With that, I return to the naïve student question that prompted these reflections: “Are there any countries that are not totalitarian?” Try to answer now, without allowing the insidious effect of “words used without signification” to pull your speech along carelessly ahead of your rational thought.
“Oh, come on,” scoffs the reasonable reader, in defense of his comfortable equilibrium. “I agree with all those concerns you mentioned, and I know the trend is bad — but totalitarian? That concept simply doesn’t comport with any realistic perception of the daily life I am living.”
Let me tell you a little secret. Every semester at my Korean university, I teach a few Chinese exchange students. They all use smart phones, wear trendy clothes, listen to pop songs, have boyfriends or girlfriends, love their mothers’ cooking, play sports or other games for amusement, watch comedy programs or romantic dramas on television, drink beer with their friends, and enjoy traveling during their vacations. They are not propaganda props or paid actors. They are normal young people, reasonably intelligent and well-educated by modern standards, living lives that, looked at superficially, seem just like yours and mine.

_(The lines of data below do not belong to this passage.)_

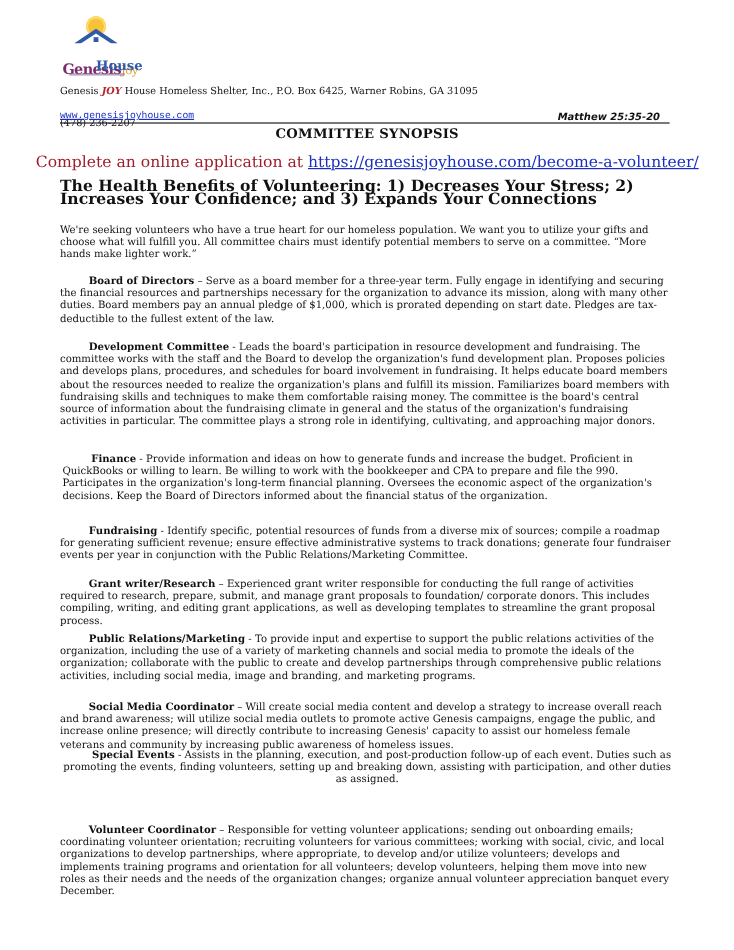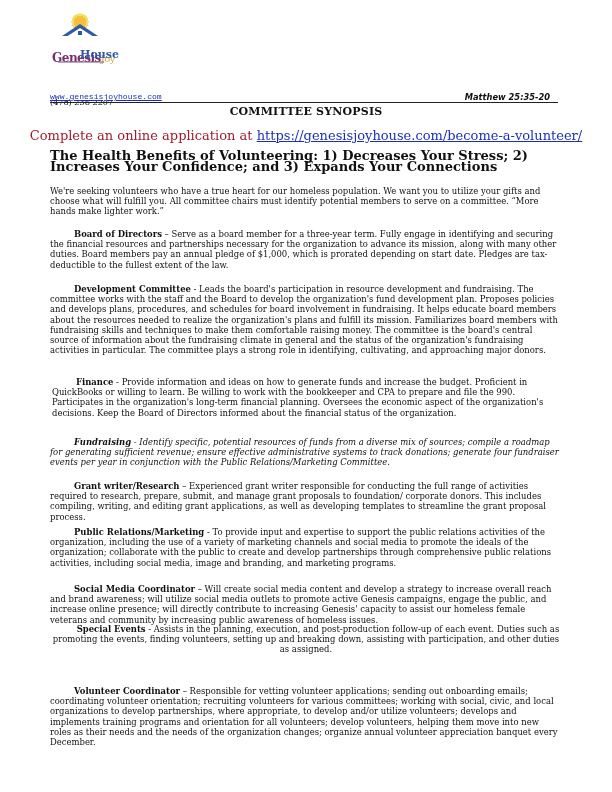--- a/index.html
+++ b/index.html
@@ -53,6 +53,7 @@
     <div class="tag"></div>
   </div>
 
+  <div class="hdr-line" style="top:70px;"><span>Genesis </span><span class="joy">JOY</span><span> House Homeless Shelter, Inc., P.O. Box 6425, Warner Robins, GA  31095</span></div>
   <div class="hdr-line" style="top:81px;margin-top:16px;"> (478) 236-2207</div>
   <div class="hdr-line hdr-link" style="top:92px;">www.genesisjoyhouse.com</div>
   <div class="verse">Matthew 25:35-20</div>

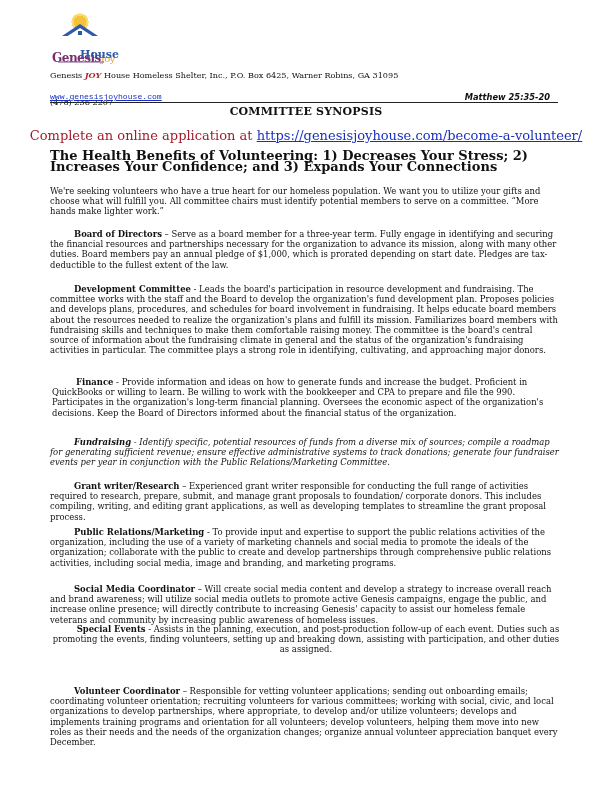--- a/index.html
+++ b/index.html
@@ -73,7 +73,7 @@
 
   <div class="para" style="top:377px; left:52px;"><b>Finance</b><span> - </span><span>Provide information and ideas on how to generate funds and increase the budget.  Proficient in QuickBooks or willing to learn.  Be willing to work with the bookkeeper and CPA to prepare and file the 990.  Participates in the organization's long-term financial planning. Oversees the economic aspect of the organization's decisions. Keep the Board of Directors informed about the financial status of the organization.</span></div>
 
-  <div class="para" style="top:437px;font-style:italic;"><b>Fundraising</b><span> - </span><span>Identify specific, potential resources of funds from a diverse mix of sources; compile a roadmap for generating sufficient revenue; ensure effective administrative systems to track donations; generate four fundraiser events per year in conjunction with the Public Relations/Marketing Committee.</span></div>
+  <div class="para" style="top:437px;"><b>Fundraising</b><span> - </span><span>Identify specific, potential resources of funds from a diverse mix of sources; compile a roadmap for generating sufficient revenue; ensure effective administrative systems to track donations; generate four fundraiser events per year in conjunction with the Public Relations/Marketing Committee.</span></div>
 
   <div class="para" style="top:481px;"><b>Grant writer/Research</b><span> – </span><span>Experienced grant writer responsible for conducting the full range of activities required to research, prepare, submit, and manage grant proposals to foundation/ corporate donors.  This includes compiling, writing, and editing grant applications, as well as developing templates to streamline the grant proposal process.</span></div>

Or perhaps the resemblance is more than superficial. Perhaps none of the signs of modern normality listed above has anything essential to do with the question of freedom vs. oppression. For if you deny that communist China is a totalitarian country, then you have rendered the word “totalitarian” meaningless and obsolete. And yet if you met my Chinese students, you might be left wondering how their daily lives as social beings are so fundamentally different from yours.
That is exactly my point about the effects of normalcy bias, words used without signification, and the current state of political reality in the so-called free world. (And if you are inclined to say, “But, unlike the Chinese, I can vote for new leaders,” then I suggest we have come full circle, and invite you to review my previous response to that objection, above.)